Il Grion Pola in una rielaborazione tridimensionale ispirata a una storica fotografia degli anni Trenta: i nerostellati, simbolo del calcio istriano e protagonista di una pagina dimenticata del calcio italiano. Immagine generata con il supporto dell'intelligenza artificiale.

Grion Pola, la squadra perduta: il calcio di confine cancellato dalla storia

La Serie B degli anni Trenta. La scomparsa dopo la guerra. La vicenda dei nerostellati di Pola racconta molto più di una semplice parabola sportiva.

Lo stadio di Pola è silenzioso. Il vento che arriva dal mare attraversa le gradinate vuote e muove appena le reti delle porte. Sul campo non c’è più nessuno, eppure per anni qui si sono raccolte le domeniche di un’intera città.

Qualcuno ricorda ancora il colore di quella maglia: nera, con una stella bianca sul petto. La indossavano i giocatori del Grion Pola, la squadra che per un breve momento riuscì a portare questa città di confine fino alla Serie B. Poi arrivò la storia, quella con la S maiuscola. E quando la storia passa, non sempre lascia spazio al calcio.

Ci sono squadre che perdono una partita, squadre che perdono una finale, squadre che perdono un campionato. E poi ci sono squadre che perdono tutto. Il Grion Pola appartiene a questa seconda specie, la più dolorosa. Non fu soltanto una società di calcio scomparsa: fu una maglia, una città, una passione da stadio, un’abitudine collettiva spazzata via dagli inizi drammatici del Novecento.

Per questo la sua storia non assomiglia a quella di un club qualsiasi. Assomiglia piuttosto a una vecchia fotografia in bianco e nero lasciata troppo tempo in un posto della propria casa non adatto: all’inizio vedi tutto con chiarezza, poi i volti sbiadiscono, i contorni si confondono, e alla fine resta soltanto la nostalgia di ciò che c’era.

UNA SQUADRA NATA SUL CONFINE

Pola, allora, era una città di mare e di vento, di porto e di confine. Una città dove il calcio non era ancora industria, non era radio-tv, non era il rumore continuo delle rimbombanti domeniche moderne. Era qualcosa di più semplice e più profondo: un modo per stare insieme, per riconoscersi, per dire “noi” senza bisogno di tante parole.

Il Grion nacque nel 1918, subito dopo la fine della prima guerra, in un tempo agitato e nervoso, pieno di macerie materiali e morali. Già la sua origine racconta molto del suo destino: venne fondato in un’epoca in cui sport e politica camminavano troppo vicini, fino a confondersi. Anche il nome scelto, Giovanni Grion, portava con sé il peso della memoria, del sacrificio e della guerra.

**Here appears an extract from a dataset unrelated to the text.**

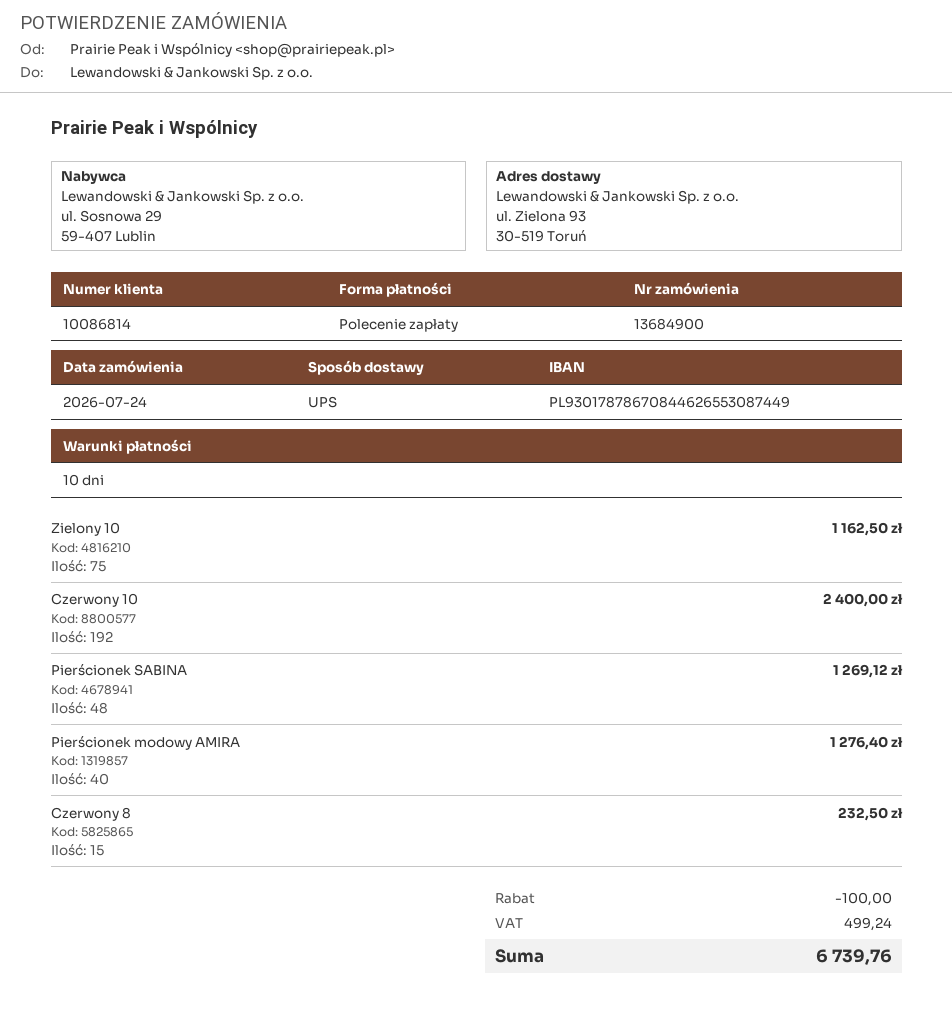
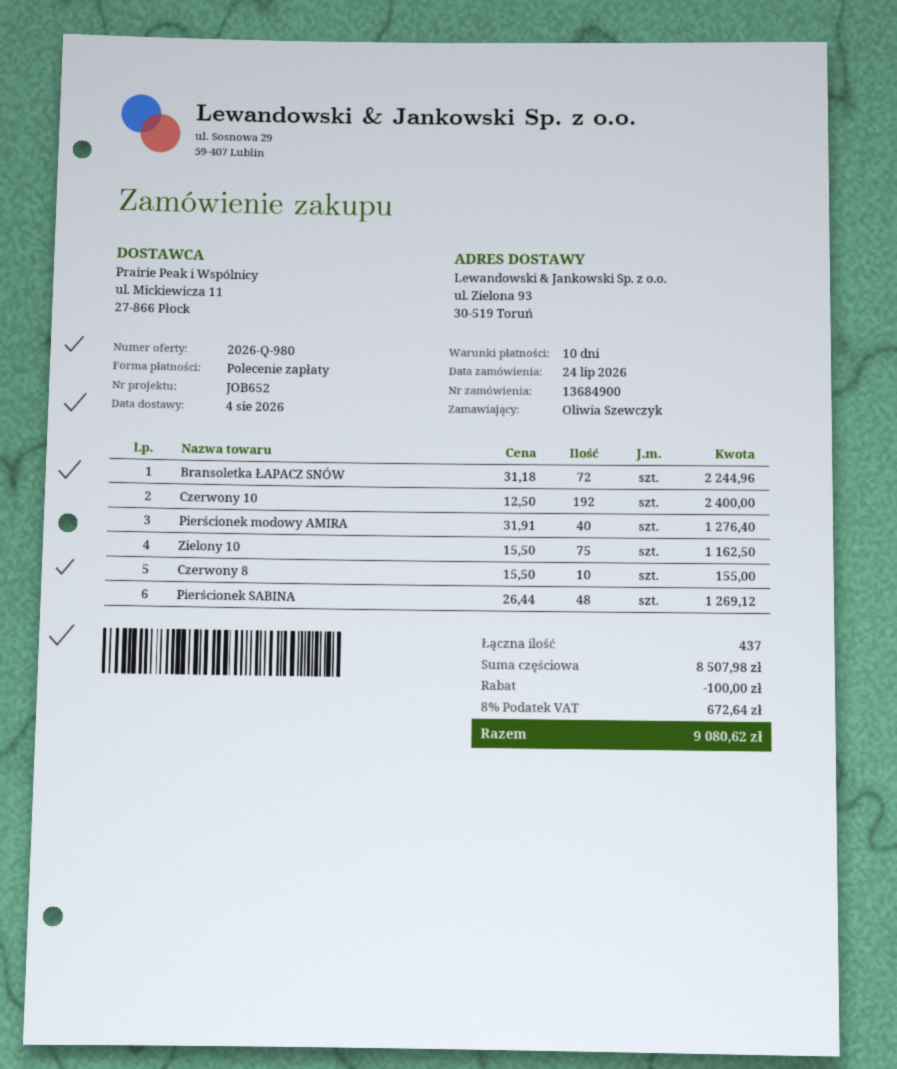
Czerwony 8: 15 for 232.50 -> 10 for 155.00
Bransoletka ŁAPACZ SNÓW: none -> 72 for 2244.96
tax: 499.24 -> 672.64
total: 6739.76 -> 9080.62

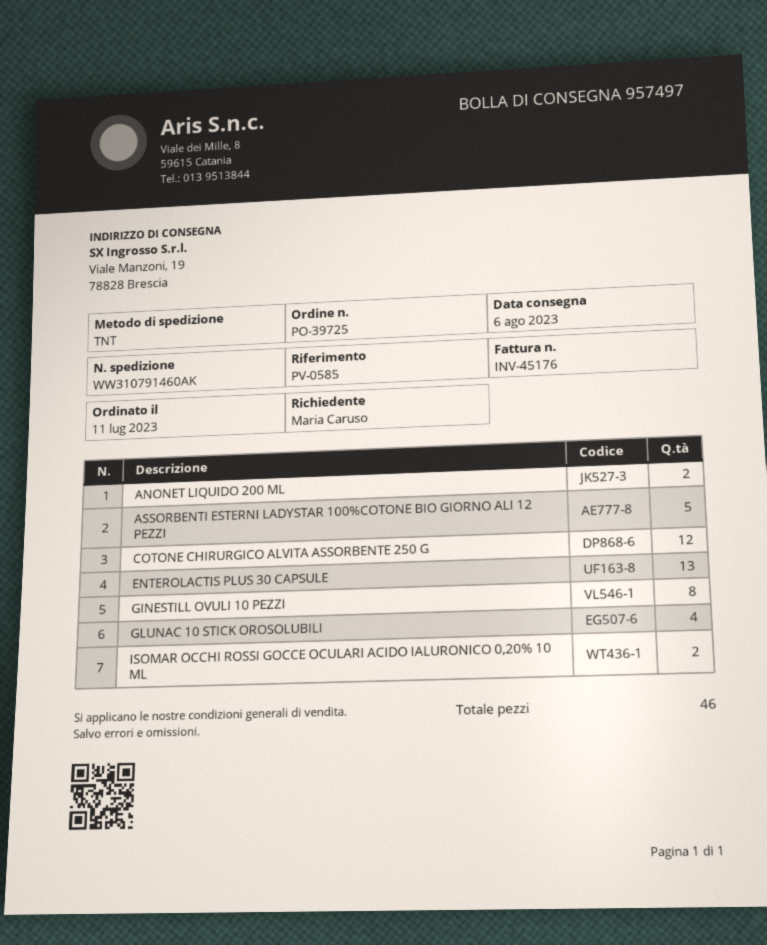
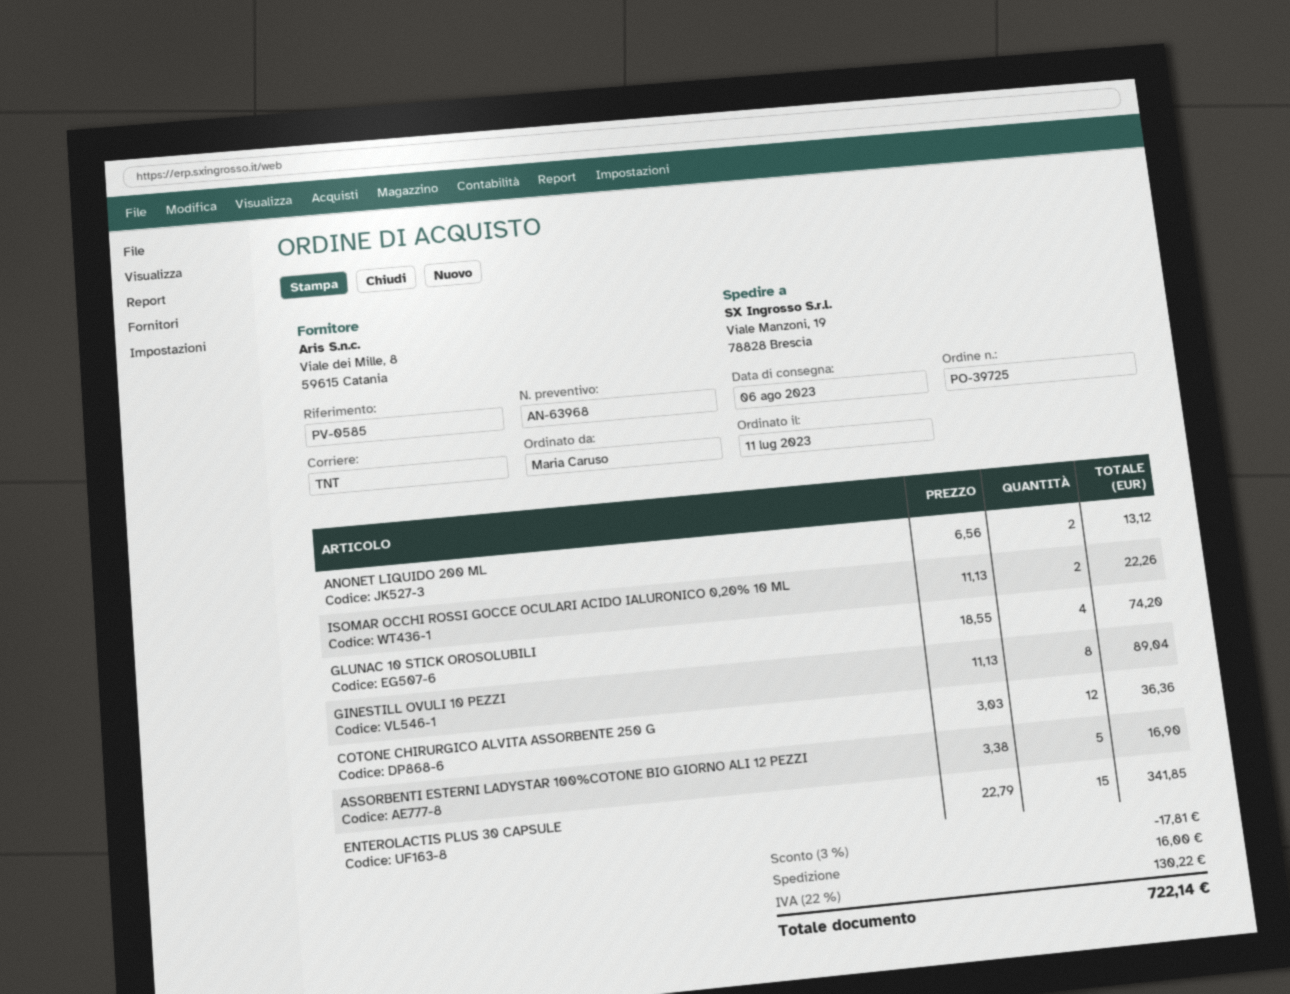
ENTEROLACTIS PLUS 30 CAPSULE: 13 -> 15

Non bisogna dimenticare che il Grion nacque dentro un contesto politico molto preciso. Il club fu fondato da ambienti legati ai fasci di combattimento locali e per questo portò a lungo il nome di Gruppo Sportivo Fascio Giovanni Grion. Anche la maglia nera richiamava simbolicamente quella tradizione.

In quegli anni, però, non era un caso isolato: in tutta Italia molte società sportive erano intrecciate con la vita politica del regime. A Pola il Grion divenne così non soltanto una squadra di calcio, ma anche un simbolo di identità cittadina, nel bene e nel male. Questo legame avrebbe pesato molto anche dopo la guerra, quando il club si ritrovò improvvisamente senza spazio nel nuovo equilibrio politico.

La sua maglia era nera con una stella bianca sul petto. L’origine di quella stella, secondo le cronache locali, è quasi una piccola leggenda cittadina. Nei primi mesi del 1919 alcuni marinai americani sbarcati nel porto di Pola provocarono i giovani nazionalisti della città. Durante uno di quegli episodi uno di loro riuscì a salire su una nave e a strappare una bandiera americana, da cui staccò una stella bianca. La cucì sulla propria maglia nera come trofeo.

Da allora quella stella divenne il simbolo del Grion, e i suoi giocatori presero il soprannome che li avrebbe accompagnati per sempre. Un simbolo fortissimo, quasi leggendario. I giocatori vennero presto chiamati i nerostellati, e già in quel soprannome c’era qualcosa di epico e fragile insieme.

La stella, per una squadra, di solito indica il sogno. Ma nel caso del Grion sembra quasi il contrario: una luce piccola nel buio, un segno di appartenenza in mezzo a un secolo che avrebbe strappato via molte certezze. A guardarla oggi, quella maglia sembra parlare non solo di calcio, ma di identità, orgoglio e ferite.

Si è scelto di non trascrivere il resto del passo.